Der CEO von Cepsa, Maarten Wetselsaar, sagte gegenüber Reuters, dass die Vereinbarung Spanien in den Mittelpunkt des europäischen Plans stellt, sich von russischer Energie zu lösen. "Spanien und Cepsa können zu zentralen Akteuren auf dem künftigen EU-Wasserstoffmarkt werden und gleichzeitig die Energiewende und Energiesicherheit gewährleisten", sagte er.

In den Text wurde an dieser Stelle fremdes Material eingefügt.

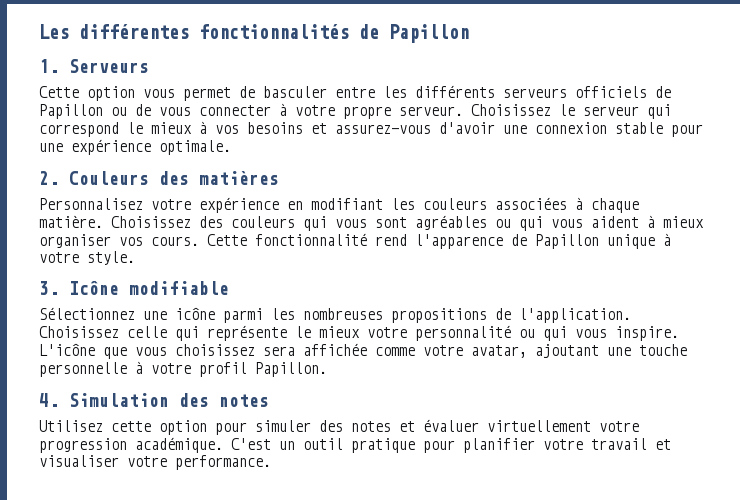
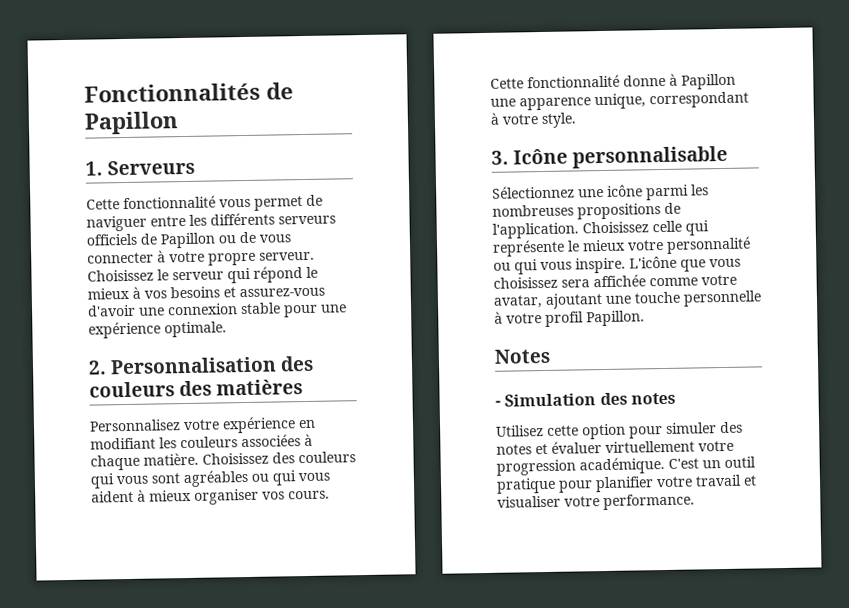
- Les différentes fonctionnalités de Papillon
+ Fonctionnalités de Papillon
- Cette option vous permet de basculer entre les différents serveurs officiels de Papillon ou de vous connecter à votre propre serveur.
+ Cette fonctionnalité vous permet de naviguer entre les différents serveurs officiels de Papillon ou de vous connecter à votre propre serveur.
- Choisissez le serveur qui correspond le mieux à vos besoins et assurez-vous d'avoir une connexion stable pour une expérience optimale.
+ Choisissez le serveur qui répond le mieux à vos besoins et assurez-vous d'avoir une connexion stable pour une expérience optimale.
- 2. Couleurs des matières
+ 2. Personnalisation des couleurs des matières
- Cette fonctionnalité rend l'apparence de Papillon unique à votre style.
+ Cette fonctionnalité donne à Papillon une apparence unique, correspondant à votre style.
- 3. Icône modifiable
+ 3. Icône personnalisable
- 4. Simulation des notes
+ Notes
+ - Simulation des notes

Was das Erdgas betrifft, so verfügt Spanien über sechs Terminals, die es ihm ermöglichen, verflüssigtes Erdgas anzuliefern und in seine gasförmige Form umzuwandeln, sowie über drei Speicheranlagen, während Portugal über eine verfügt.

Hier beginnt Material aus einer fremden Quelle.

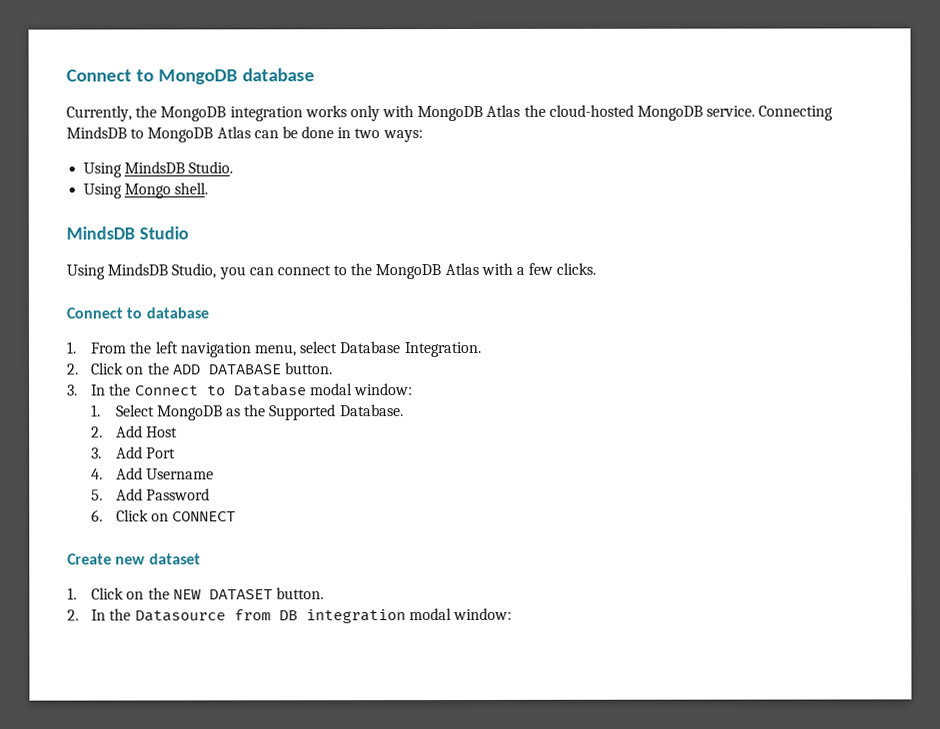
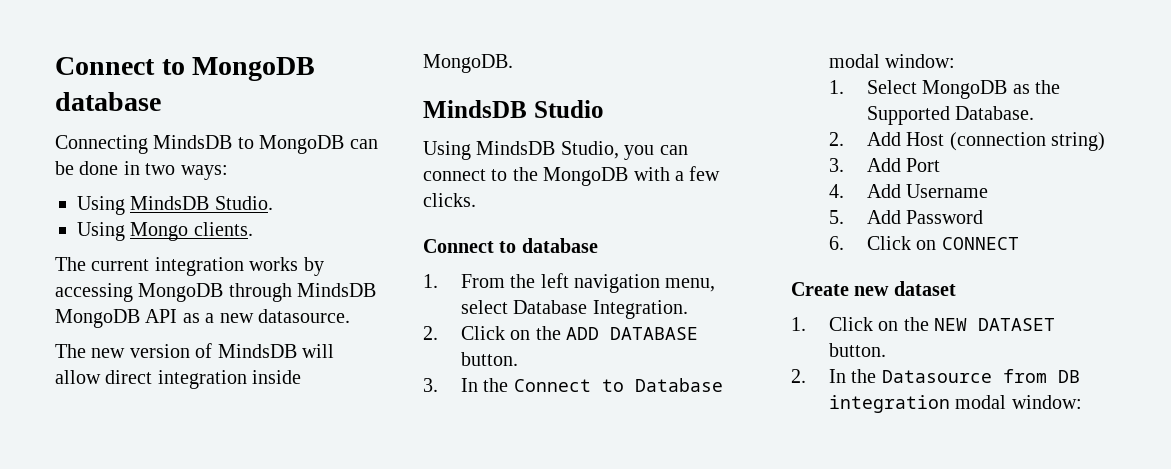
- Currently, the MongoDB integration works only with MongoDB Atlas the cloud-hosted MongoDB service. Connecting MindsDB to MongoDB Atlas can be done in two ways:
+ Connecting MindsDB to MongoDB can be done in two ways:
- Using Mongo shell.
+ Using Mongo clients.
+ The current integration works by accessing MongoDB through MindsDB MongoDB API as a new datasource.
+ The new version of MindsDB will allow direct integration inside MongoDB.
- Using MindsDB Studio, you can connect to the MongoDB Atlas with a few clicks.
+ Using MindsDB Studio, you can connect to the MongoDB with a few clicks.
- 2. Add Host
+ 2. Add Host (connection string)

Sie sind alle nahezu voll ausgelastet, da die Verbrauchernachfrage nach Gas auf der iberischen Halbinsel aufgrund des ungewöhnlich warmen Herbstes geringer war als erwartet.

Spanien verfügt über die größte Wiederverdampfungskapazität in der Europäischen Union, die 33% des gesamten LNG und 44% der LNG-Speicherkapazität ausmacht. Die Vereinigten Staaten und Nigeria gehören zu den wichtigsten LNG-Lieferanten Spaniens, das außerdem Pipelinegas aus Algerien erhält.

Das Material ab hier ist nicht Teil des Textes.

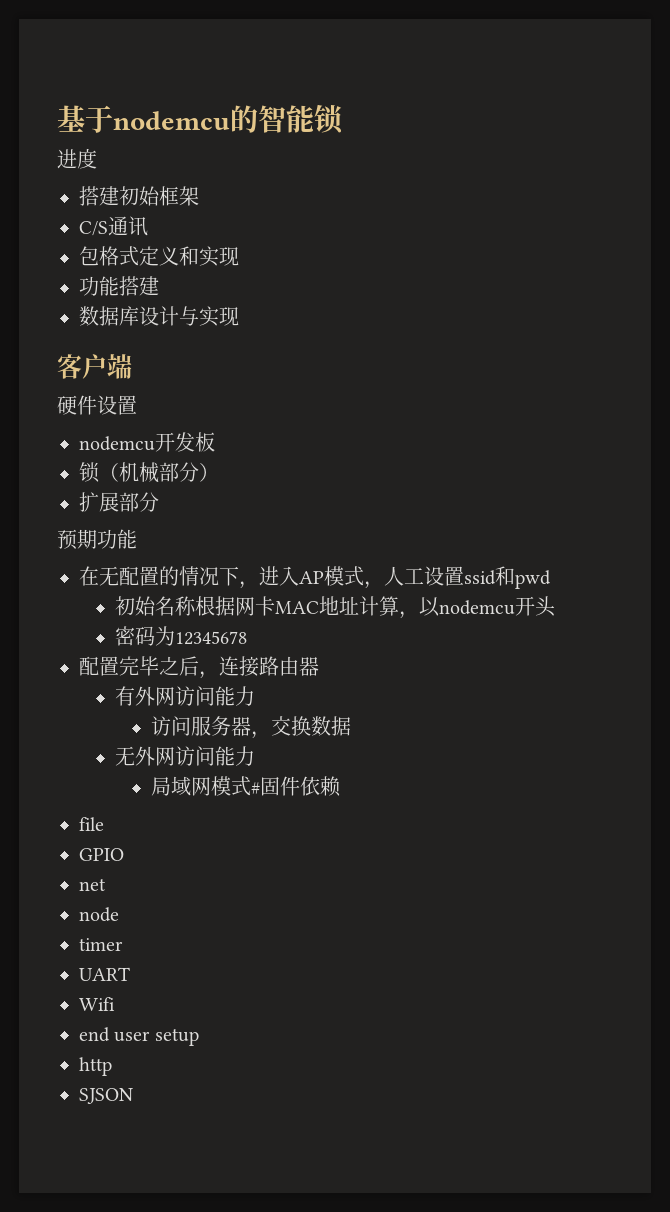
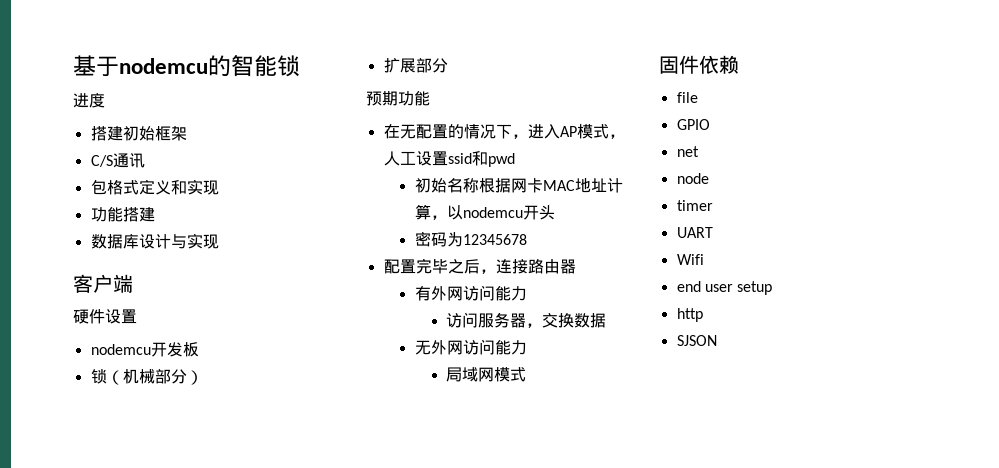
- 局域网模式#固件依赖
+ 局域网模式
+ 固件依赖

Die Gaspreise auf der iberischen Halbinsel sind auf den niedrigsten Stand seit fast sechs Monaten gefallen, weil die Speicherterminals voll sind und die Pipeline-Infrastruktur nicht ausreicht, um das Gas in andere Teile Mitteleuropas weiterzuleiten, in denen eine Nachfrage besteht.

Länder wie Deutschland, die in der Vergangenheit stärker von russischen Importen abhängig waren, suchen nach verschiedenen Lösungen, um das Loch zu stopfen, das die Entscheidung Russlands, die Lieferungen zu begrenzen, hinterlassen hat.

Wie der französische Netzbetreiber GRTgaz mitteilte, erhielt Deutschland am Donnerstag die ersten direkten Gaslieferungen aus Frankreich über eine Pipeline-Verbindung im Rahmen einer Vereinbarung, die beiden Ländern helfen soll, die aktuellen Energieversorgungsprobleme zu bewältigen.

Frankreich, das von russischen Importen weniger abhängig ist als sein östlicher Nachbar, da es seinen Bedarf größtenteils aus Norwegen und durch LNG-Lieferungen deckt, wird zunächst 31 Gigawattstunden pro Tag über eine Pipeline in der Moselregion liefern, so GRTgaz.